*What you have to do*. Each entry is to be reproduced verbatim, and images are to be omitted.

*Supplied data*.
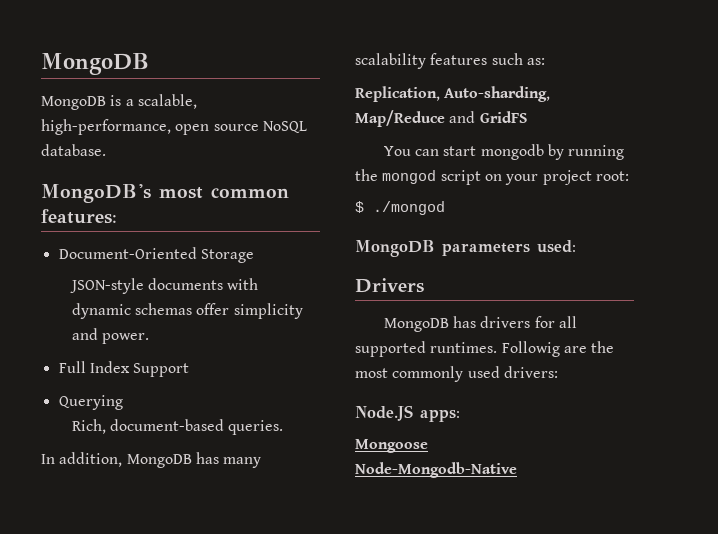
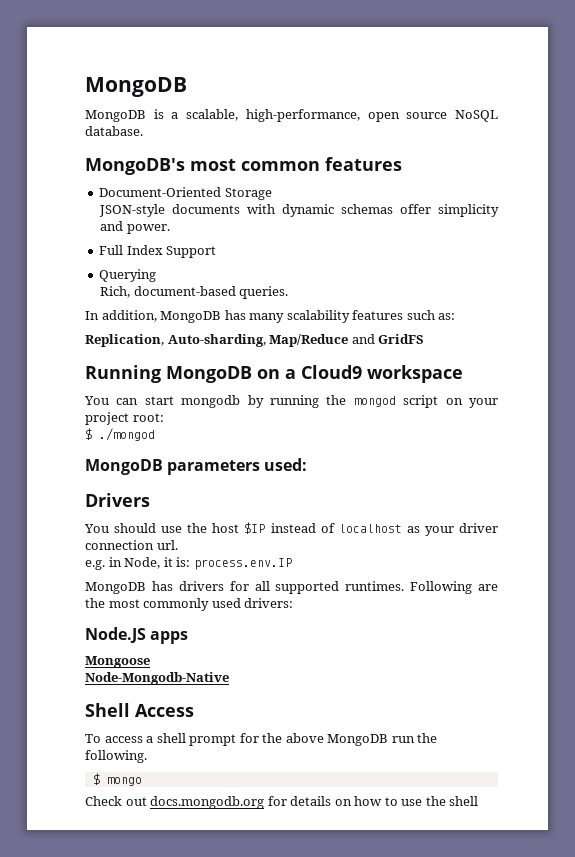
- MongoDB's most common features:
+ MongoDB's most common features
+ Running MongoDB on a Cloud9 workspace
+ You should use the host $IP instead of localhost as your driver connection url.
+ e.g. in Node, it is: process.env.IP
- Followig are the most commonly used drivers:
+ Following are the most commonly used drivers:
- Node.JS apps:
+ Node.JS apps
+ Shell Access
+ To access a shell prompt for the above MongoDB run the following.
+ $ mongo
+ Check out docs.mongodb.org for details on how to use the shell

*Written reply*.
- MongoDB's most common features:
+ MongoDB's most common features
+ Running MongoDB on a Cloud9 workspace
+ You should use the host $IP instead of localhost as your driver connection url.
+ e.g. in Node, it is: process.env.IP
- Followig are the most commonly used drivers:
+ Following are the most commonly used drivers:
- Node.JS apps:
+ Node.JS apps
+ Shell Access
+ To access a shell prompt for the above MongoDB run the following.
+ $ mongo
+ Check out docs.mongodb.org for details on how to use the shell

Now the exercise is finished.